SOURCE MATERIAL:
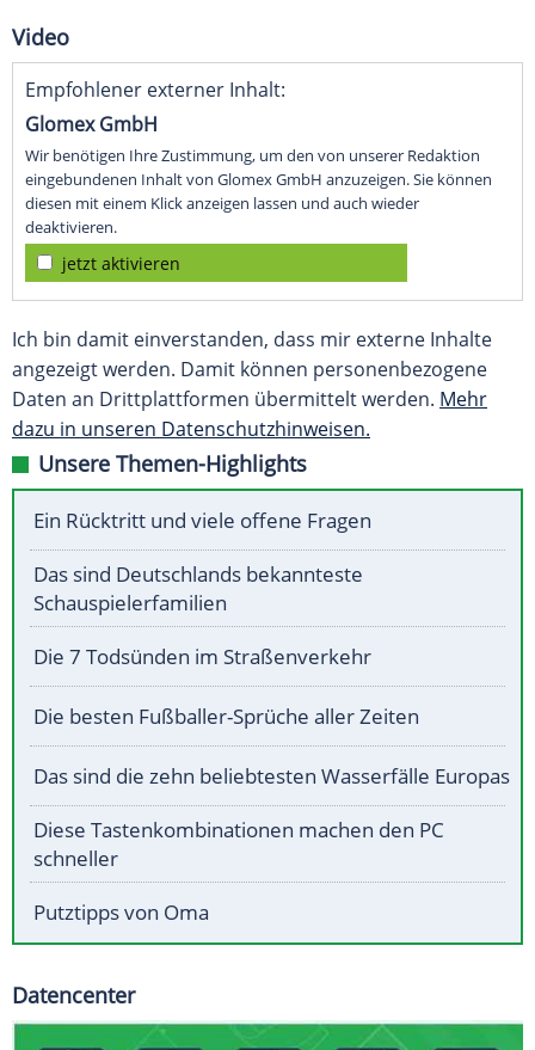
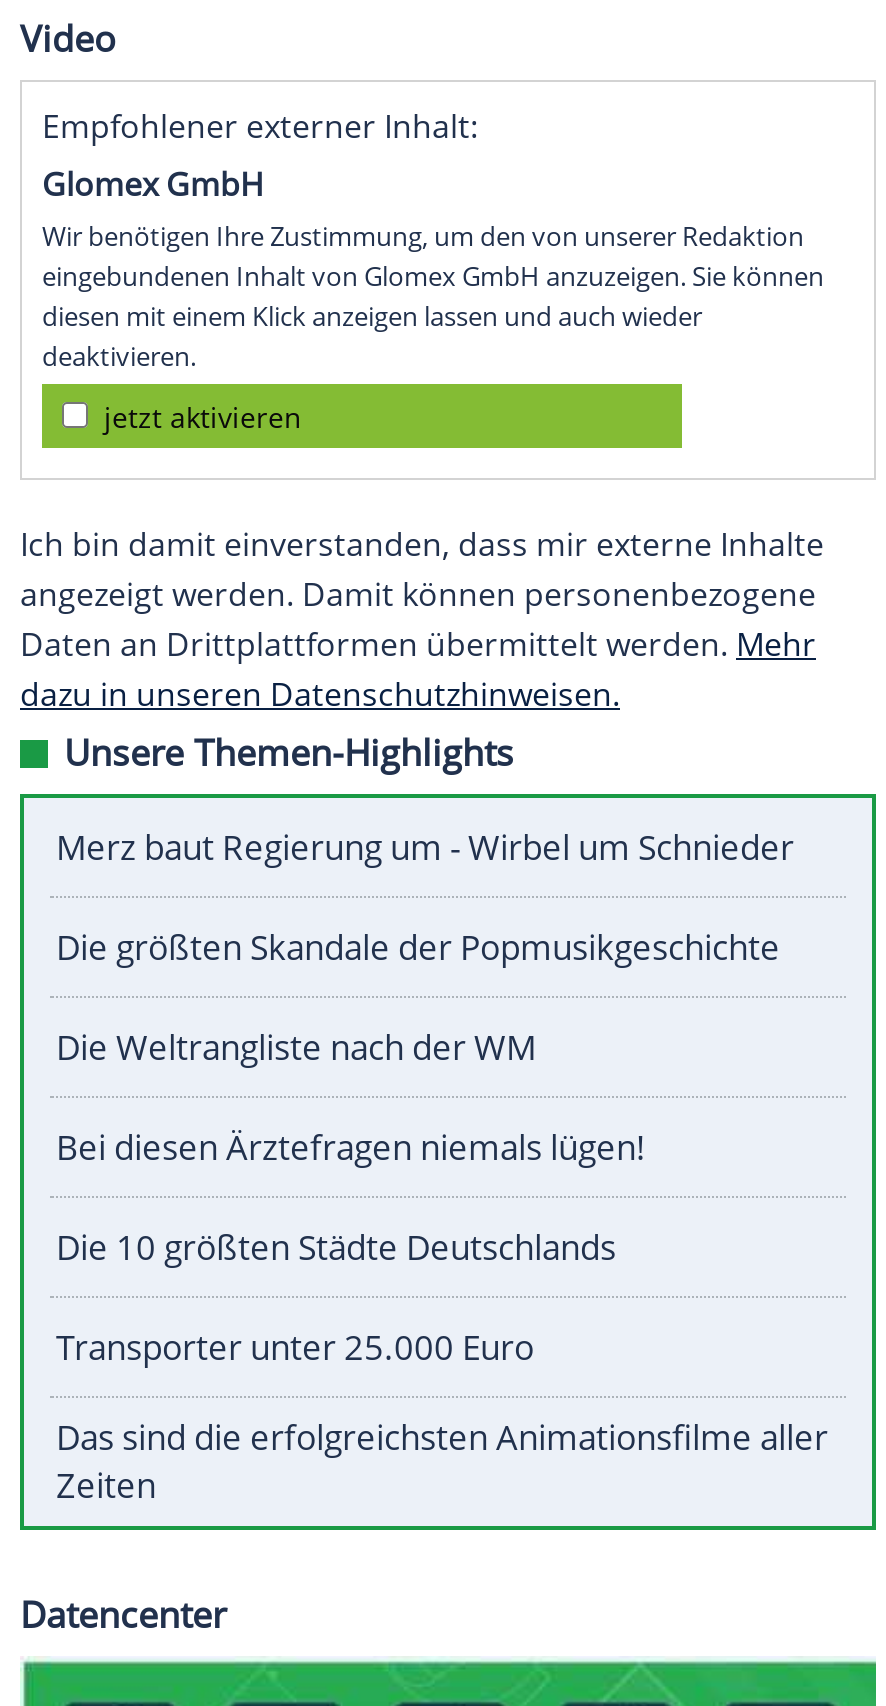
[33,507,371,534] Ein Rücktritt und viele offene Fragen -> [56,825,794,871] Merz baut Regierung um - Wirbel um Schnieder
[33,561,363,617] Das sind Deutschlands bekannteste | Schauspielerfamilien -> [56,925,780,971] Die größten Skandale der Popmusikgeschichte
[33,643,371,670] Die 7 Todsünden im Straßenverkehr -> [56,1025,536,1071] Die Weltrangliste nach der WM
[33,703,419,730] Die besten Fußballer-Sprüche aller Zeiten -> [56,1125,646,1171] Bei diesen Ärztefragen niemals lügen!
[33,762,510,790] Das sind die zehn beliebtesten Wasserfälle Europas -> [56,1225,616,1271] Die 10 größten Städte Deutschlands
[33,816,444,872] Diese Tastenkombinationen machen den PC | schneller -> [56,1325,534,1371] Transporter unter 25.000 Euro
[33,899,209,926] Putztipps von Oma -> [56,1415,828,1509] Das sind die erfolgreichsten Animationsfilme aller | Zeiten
...
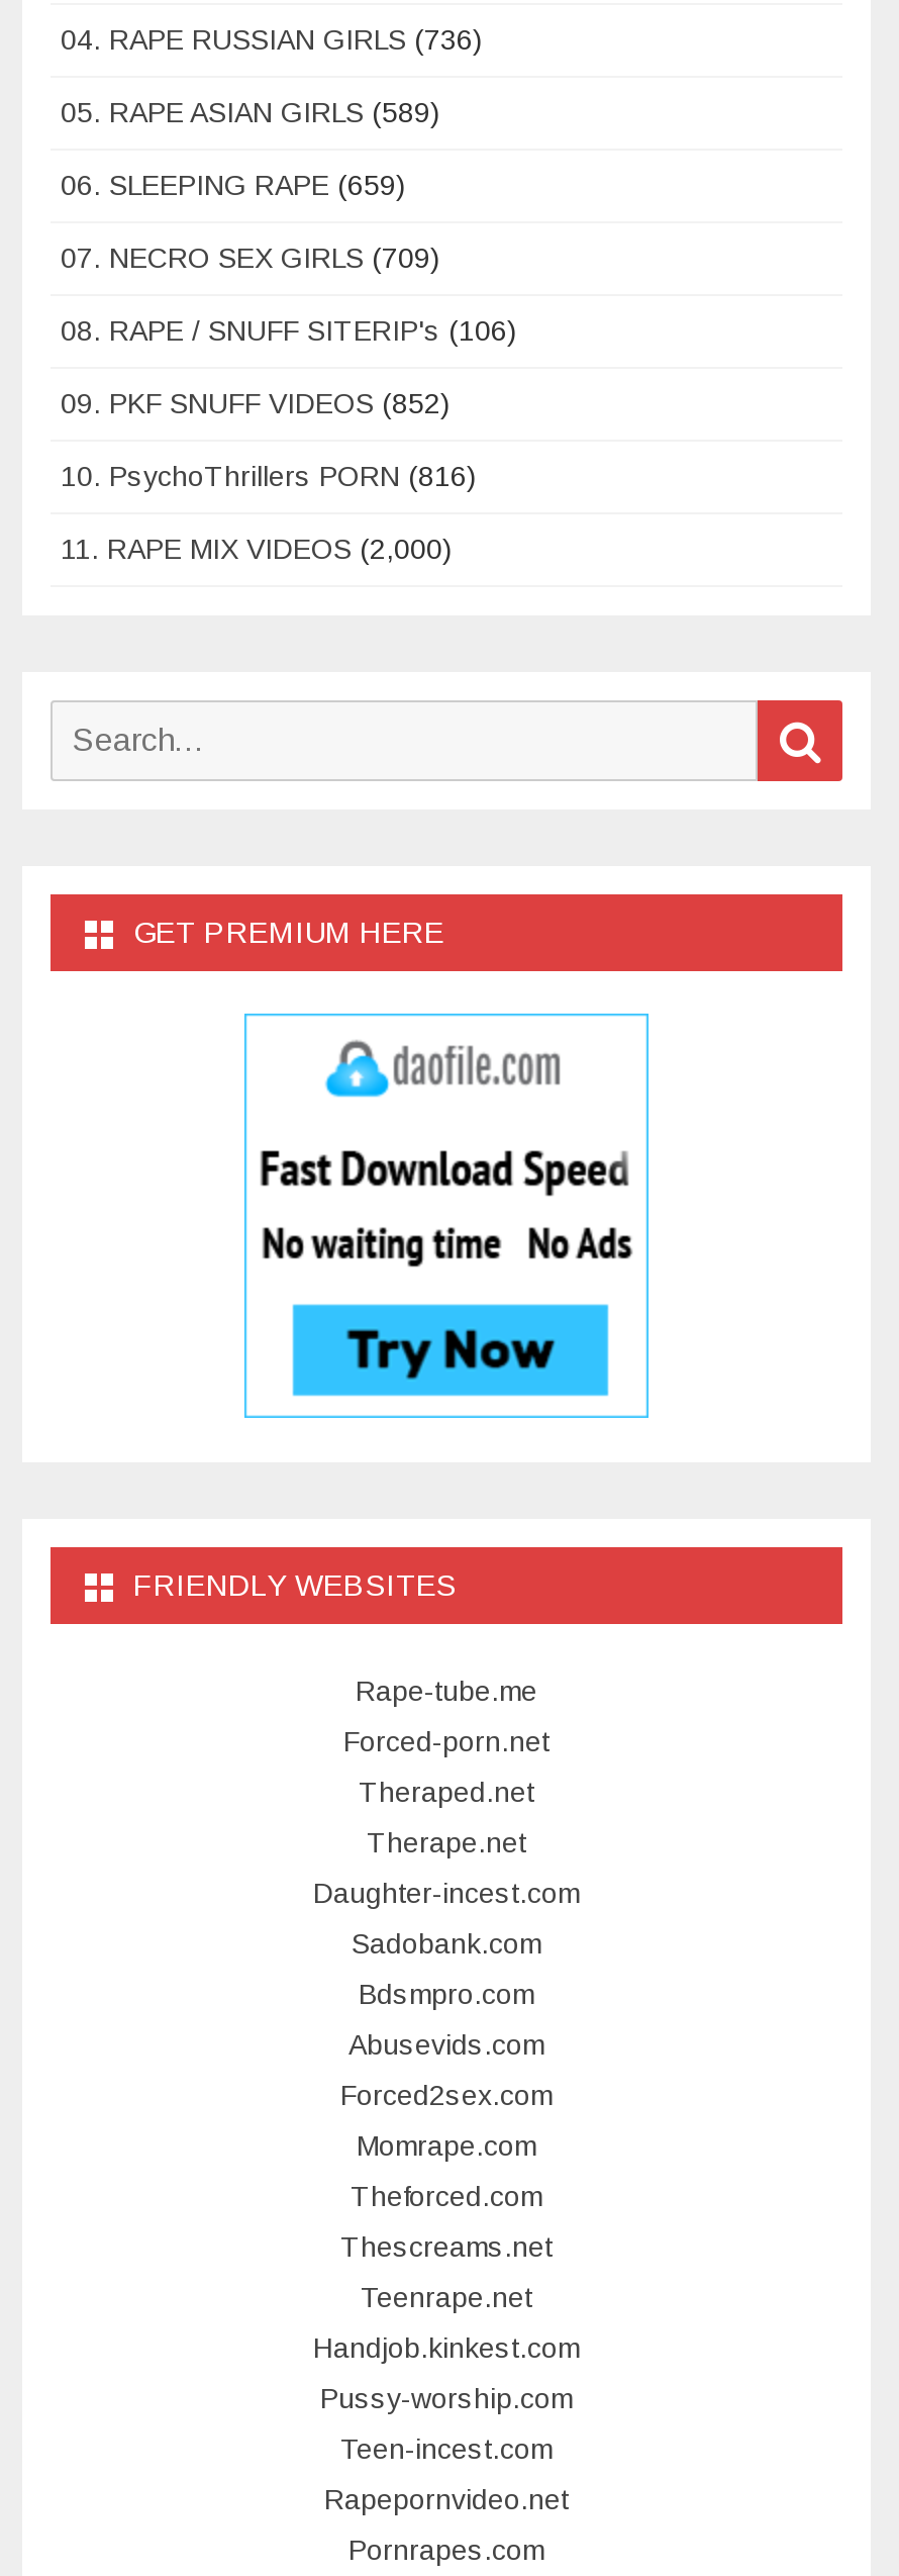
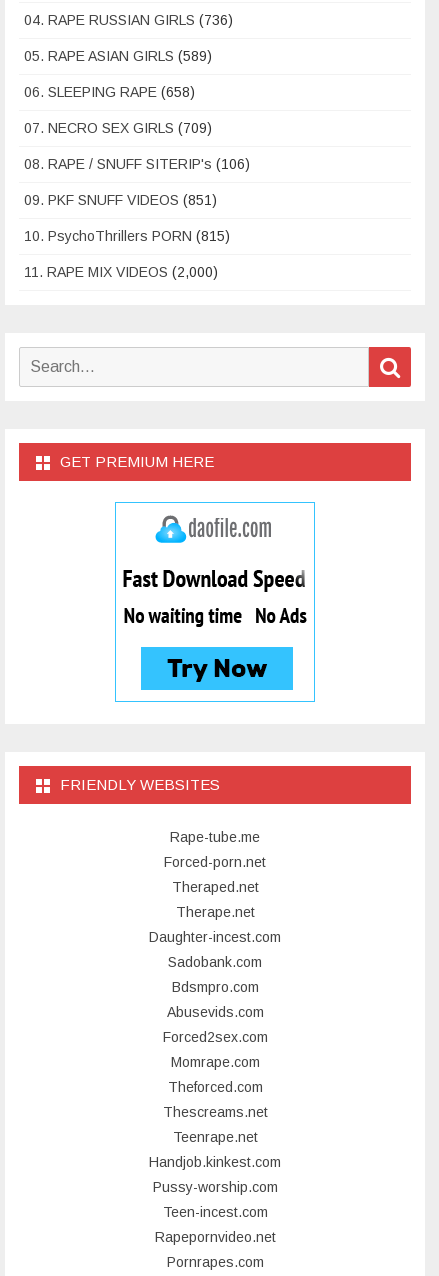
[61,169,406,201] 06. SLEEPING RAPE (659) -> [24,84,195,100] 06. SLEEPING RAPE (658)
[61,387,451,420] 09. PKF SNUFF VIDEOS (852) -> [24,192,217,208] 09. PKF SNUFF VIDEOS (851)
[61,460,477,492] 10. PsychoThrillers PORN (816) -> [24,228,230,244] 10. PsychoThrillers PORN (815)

EXERCISE BRIEF: Set down, from the entries above, exactly the lines from the one with "[33,507,371,534] Ein Rücktritt" up to and including the one with "[33,762,510,790] Das sind", and no other lines.

OUTPUT:
[33,507,371,534] Ein Rücktritt und viele offene Fragen -> [56,825,794,871] Merz baut Regierung um - Wirbel um Schnieder
[33,561,363,617] Das sind Deutschlands bekannteste | Schauspielerfamilien -> [56,925,780,971] Die größten Skandale der Popmusikgeschichte
[33,643,371,670] Die 7 Todsünden im Straßenverkehr -> [56,1025,536,1071] Die Weltrangliste nach der WM
[33,703,419,730] Die besten Fußballer-Sprüche aller Zeiten -> [56,1125,646,1171] Bei diesen Ärztefragen niemals lügen!
[33,762,510,790] Das sind die zehn beliebtesten Wasserfälle Europas -> [56,1225,616,1271] Die 10 größten Städte Deutschlands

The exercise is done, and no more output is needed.